The Village Building Inspector returned my call early this morning. He told me that there was nothing that he could do, as Building Inspector (ie: refuse to pass the project, etc.) since mold legislation is so new in the state. However, he told me that if he were me, he'd definitely contact a Mold Remediation professional to determine just how bad of a situation we had.
While I was on the phone, the workers showed up to do the cleaning. They lifted boards, but when they saw the mold, they balked. In addition, the person at the mold center said that a square foot of mold can contain a billion mold spores and you don't want to disturb them. yikes!
The mold specialist came and looked at what we have, and said (in not-specificic terms) that we don't have a BAD mold problem, but that it needs to be sprayed (to kill), cleaned, and treated with a substance that kills the mold there and inhibits regrowth. His estimate was $1100. I thought for sure our contractor would balk (as he'd thought he could do the same thing for about $300) but he said to go ahead and do it. The one thing that the mold people have, that our contractor doesn't, and couldn't get, is a negative air filter, which will suck all the mold spores, etc. OUT of the house instead of blowing them INTO the house.
So they are coming on Wednesday morning to treat our upstairs. In the meantime, we need to get things as dry as possible. The spray that they use should dry for a day or more, so the workers will come back probably on Friday and replace floor boards so that our carpet can be installed next week.

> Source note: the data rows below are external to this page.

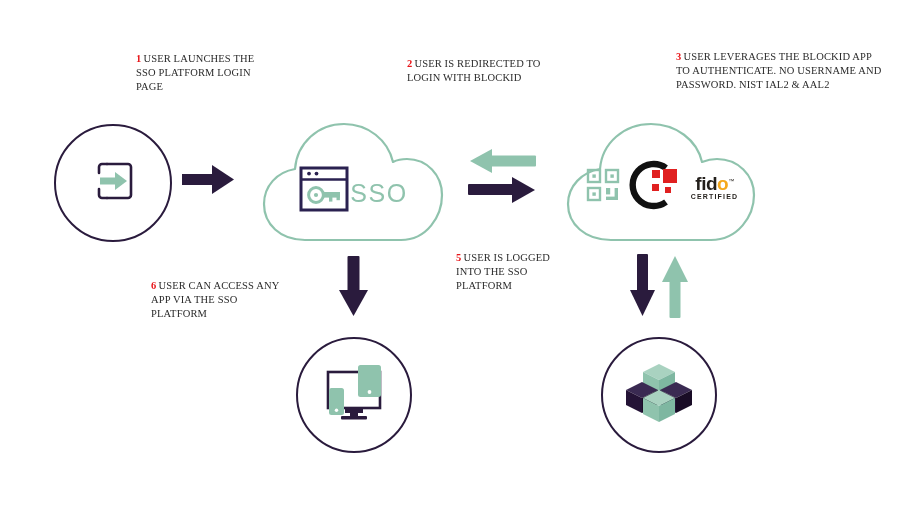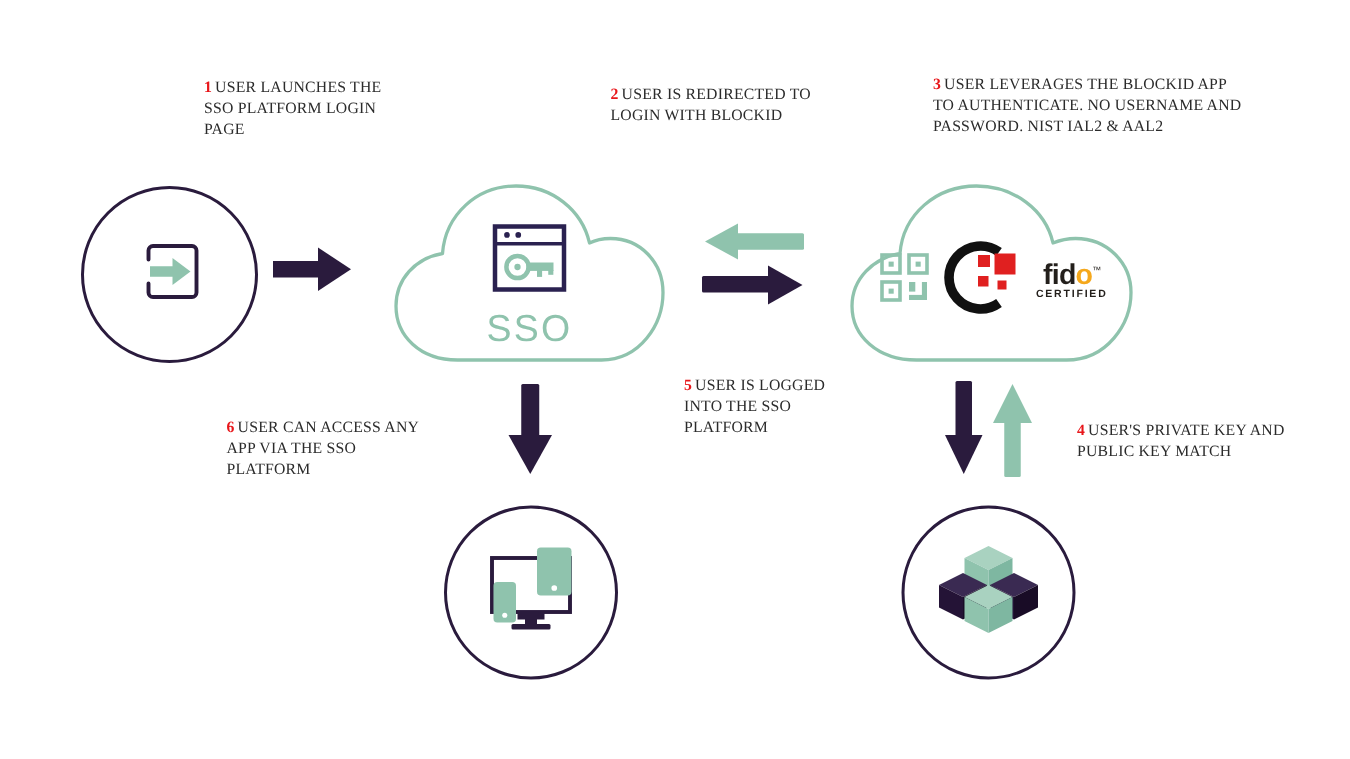--- a/index.html
+++ b/index.html
@@ -107,7 +107,7 @@
     <span class="step-num">2</span><span>USER IS REDIRECTED TO LOGIN WITH BLOCKID</span>
   </div>
 
-  <div class="step-label" style="left:622px; top:50px; width:208px;">
+  <div class="step-label" style="left:676px; top:50px; width:208px;">
     <span class="step-num">3</span><span>USER LEVERAGES THE BLOCKID APP TO AUTHENTICATE. NO USERNAME AND PASSWORD. NIST IAL2 &amp; AAL2</span>
   </div>
 

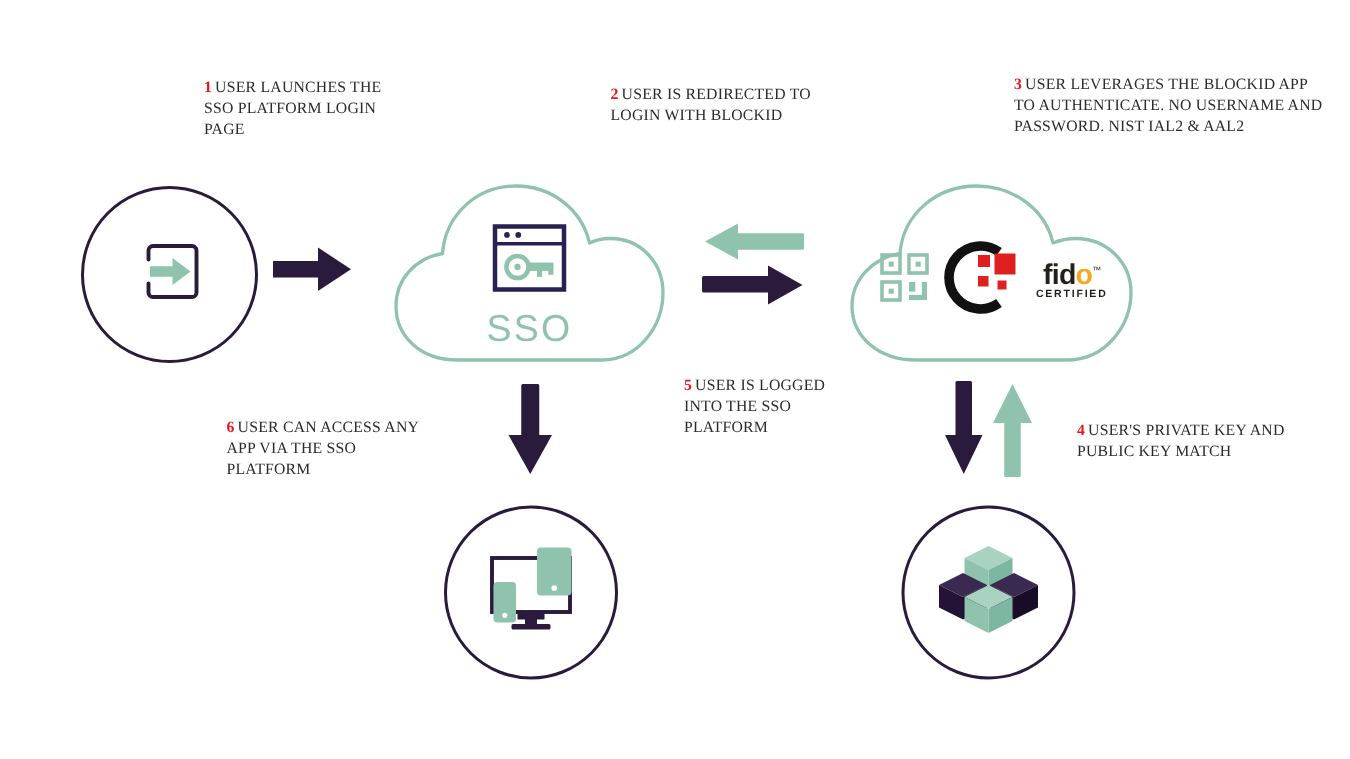--- a/index.html
+++ b/index.html
@@ -155,7 +155,7 @@
                C169 43 184 59 184 79
                C184 100 169 124 143 124 Z" fill="#ffffff" stroke="#8fc3ad" stroke-width="2.2" stroke-linejoin="round"></path>
     </svg>
-    <div class="cloud-inner" style="flex-direction:column; padding-top:18px; box-sizing:border-box;text-align:right;">
+    <div class="cloud-inner" style="flex-direction:row; padding-top:18px; box-sizing:border-box;text-align:right;">
       <span>
         <svg width="52" height="48" viewBox="0 0 52 48">
 

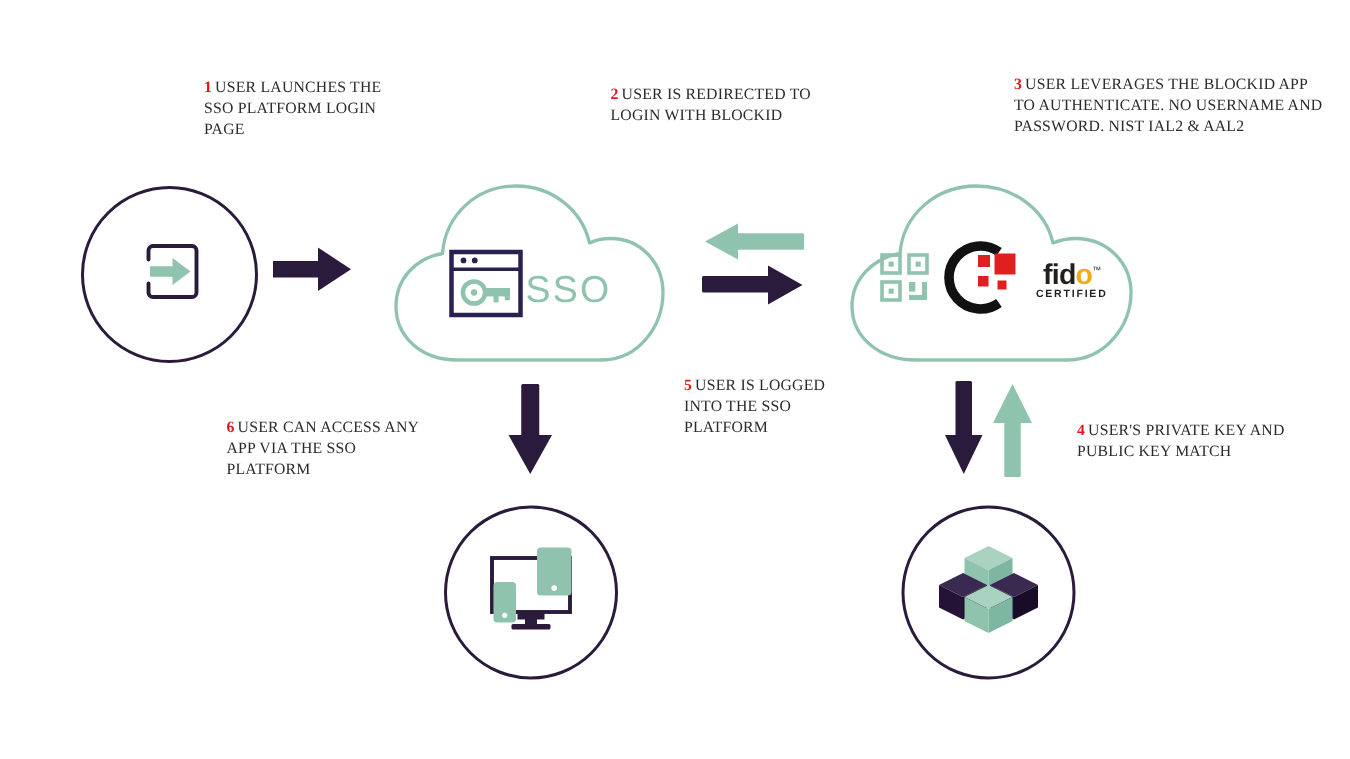--- a/index.html
+++ b/index.html
@@ -111,9 +111,6 @@
     <span class="step-num">3</span><span>USER LEVERAGES THE BLOCKID APP TO AUTHENTICATE. NO USERNAME AND PASSWORD. NIST IAL2 &amp; AAL2</span>
   </div>
 
-  <div class="step-label" style="left:718px; top:281px; width:152px;">
-    <span class="step-num">4</span><span>USER'S PRIVATE KEY AND PUBLIC KEY MATCH</span>
-  </div>
 
   <div class="step-label" style="left:456px; top:251px; width:105px;">
     <span class="step-num">5</span><span>USER IS LOGGED INTO THE SSO PLATFORM</span>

The other thing that our contractor pointed out (AFTER he signed the paperwork to do the mold removal) is a section of our contract that reads:
"If the project, or any portion of it, is destroyed or damaged by fire, storm, flood, landslide, earthquake, theft, or other disasters or accidents, any work done by Contractor to rebuild, etc. shall be paid for by the Homeowner as an Extra and dealt with as herein provided, for under "Extra Work"."
Which essentially says that our contractor is doing this because he's a good, honest guy--not because he has to.
Oh, the things I've learned from this project!